Tuesday, 1 April 2014

Macaroni cheese

At their request, I made the NonDieters some Macaroni Cheese. This used to be a meal I liked...










Until I had my SW Macaroni Cheese version!

Macaroni or Penne (wholewheat) (f)

35g fat reduced strong cheese (+7 syns OR HexA)
2 slices lean ham (f)

10 large mushrooms (f) chopped and cooked in 1/2 inch of water and a stock cube

Sauce:
1 cup cottage cheese (f)
1/4 tsp guar gum
1/2 tsp xanthan gum
large pinch salt
large pinch pepper
1 egg (f)

***This will look awful during the cooking process.
Add the cottage cheese to a saucepan and heat (med). The cottage cheese will separate into an awful watery substance and lumps of white - do not panic! Blitz with stick blender. This will form more watery, lumpy mess with smaller lumps.
Do not worry - we are going to add an emulsifier (Xanthan gum) that will fix the texture.
Remove from heat and add the Xanthan gum and guar gum. Blitz again with blender, until smooth.
Heat till boiling, applying the blender if needed.  This will allow the mixture to turn back into a sauce. You may find that it becomes far too thick - if so, add some boiling water and blitz. When boiling, remove from heat and allow to cool for a couple of minutes, then add one egg then blitz more until smooth. The egg will cook in the residual heat and thicken slightly.
Add salt and pepper generously (this will help reduce any overly acidic notes of the cottage cheese).

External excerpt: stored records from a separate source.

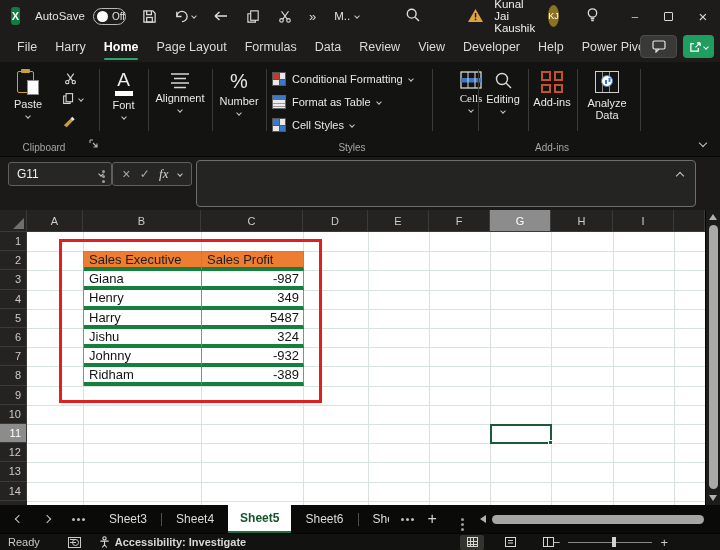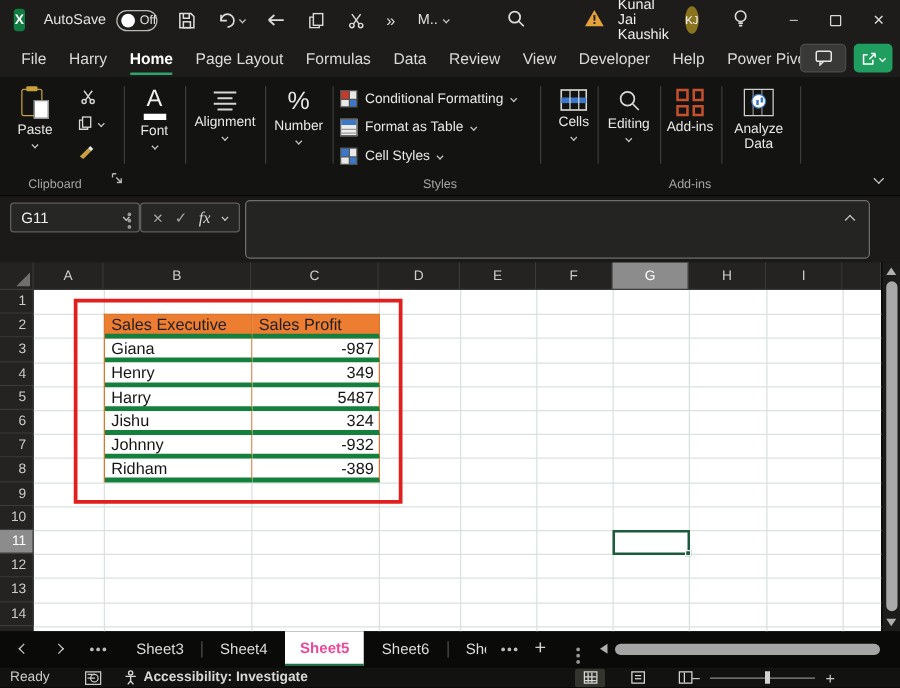"Cells" div.bigbtn { font-family: none -> Liberation Serif, serif; left: 4px -> 16px }
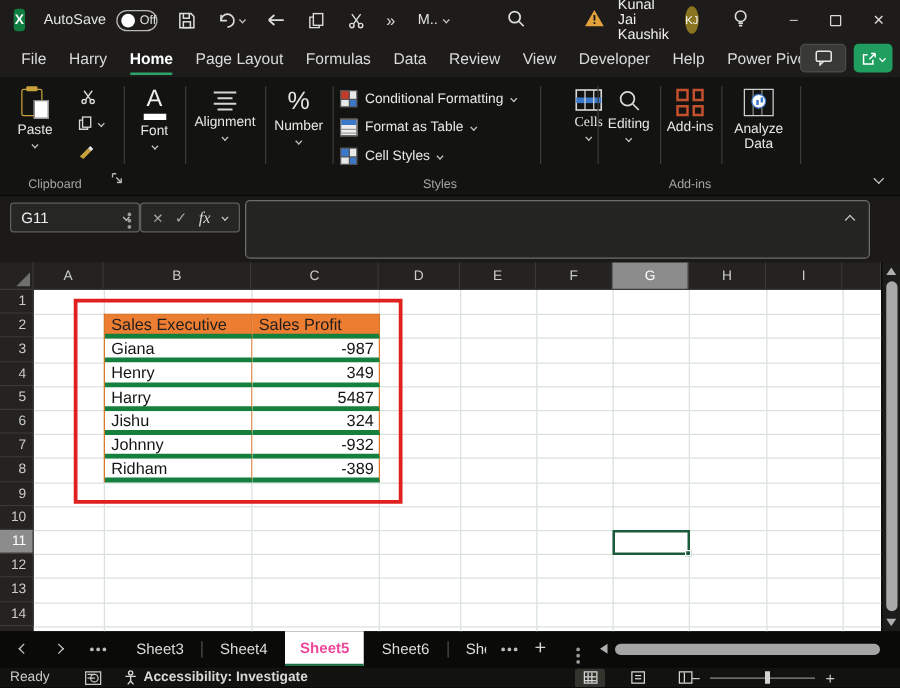"Sheet5" .stab.active { color: #ec4899 -> #14532d }
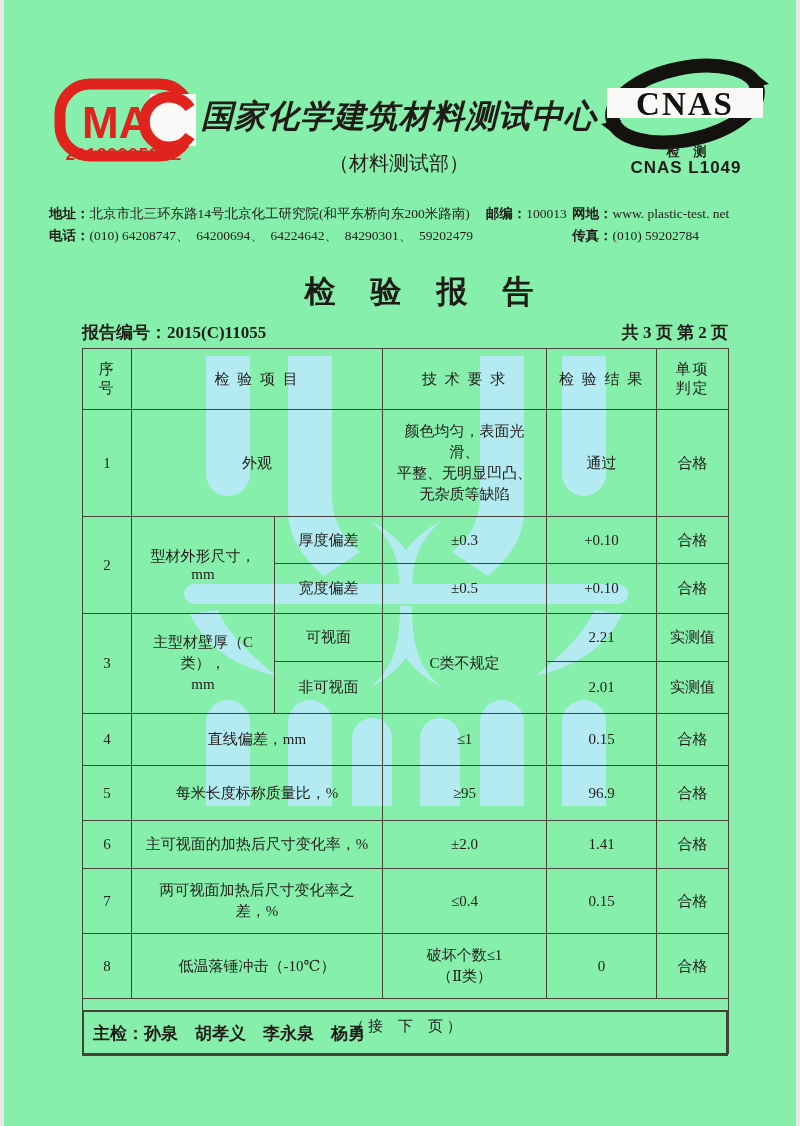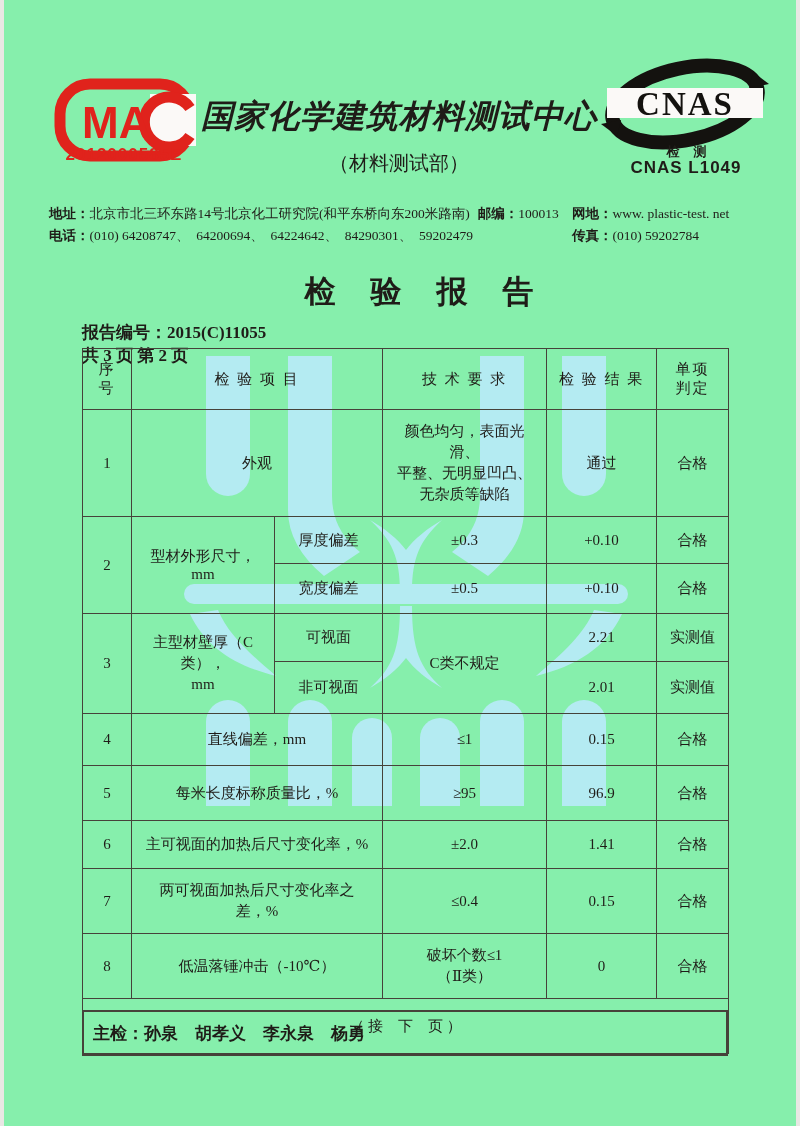"邮编：" .zip { margin-left: 8px -> 16px }
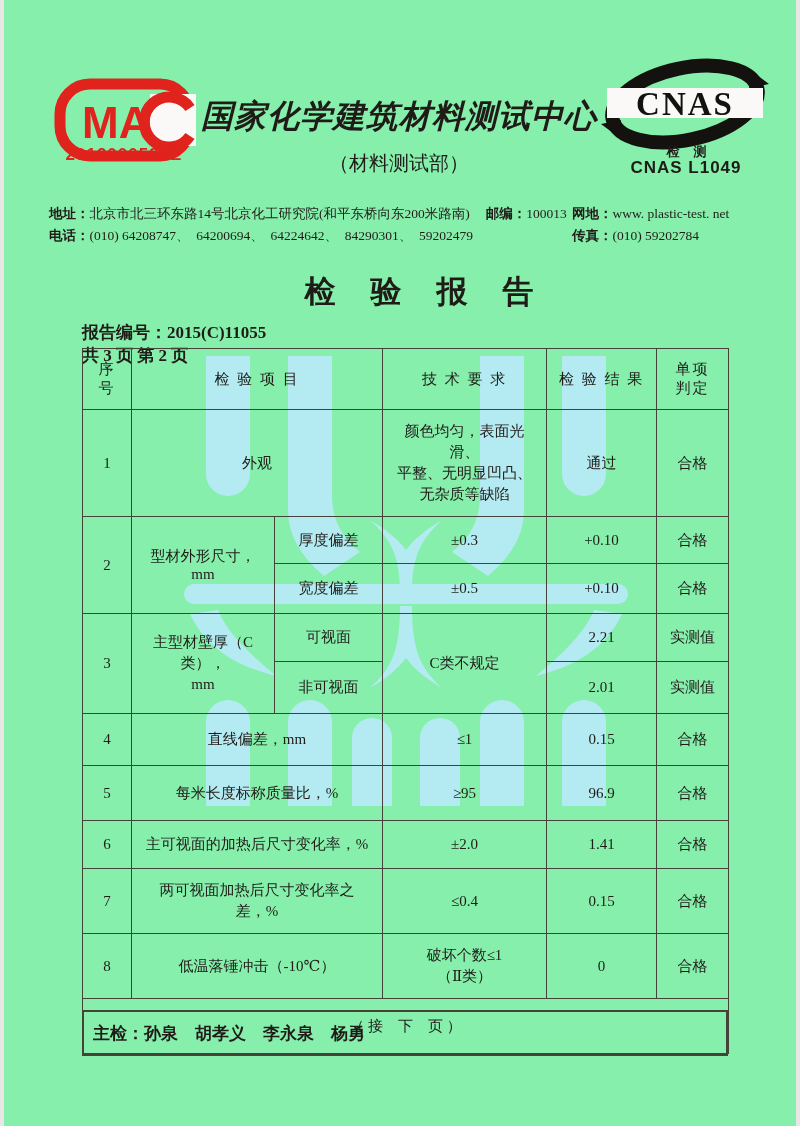"报告编号：2015(C)11055" .rpt-meta { flex-direction: column -> none }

Drain the pasta and add a few large spoonfuls of sauce, mixing to cover the pasta.

Add about half a portion to a serving plate, then sprinkle on about half the cheese. Add the other half a portion on top. Roll the two ham slices (free!) and place on top, then sprinkle with remaining cheese and place under the grill.
Add 1/3 superfree mushrooms and serve! Mushrooms work really well, as they fit nicely with the ham to make a carbonara flavour. Other vegetables are also available :).